» **Description of the task**
Your answer should consist of each line from the data below that contains "Total".

Change listing data:

————

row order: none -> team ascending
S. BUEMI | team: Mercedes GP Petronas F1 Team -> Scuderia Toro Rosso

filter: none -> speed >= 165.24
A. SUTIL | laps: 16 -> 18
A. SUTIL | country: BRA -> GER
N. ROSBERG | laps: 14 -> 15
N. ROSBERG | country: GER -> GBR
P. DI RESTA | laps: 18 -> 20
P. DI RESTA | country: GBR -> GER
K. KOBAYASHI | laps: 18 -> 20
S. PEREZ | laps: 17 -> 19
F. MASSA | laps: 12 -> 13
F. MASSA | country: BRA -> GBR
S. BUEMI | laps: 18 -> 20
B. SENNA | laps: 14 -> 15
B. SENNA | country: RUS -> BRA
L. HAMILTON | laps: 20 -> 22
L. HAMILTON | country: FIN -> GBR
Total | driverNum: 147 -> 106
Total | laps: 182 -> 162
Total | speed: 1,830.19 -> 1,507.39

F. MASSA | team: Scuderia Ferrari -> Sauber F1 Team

————

» **Exercise output**
Total | driverNum: 147 -> 106
Total | laps: 182 -> 162
Total | speed: 1,830.19 -> 1,507.39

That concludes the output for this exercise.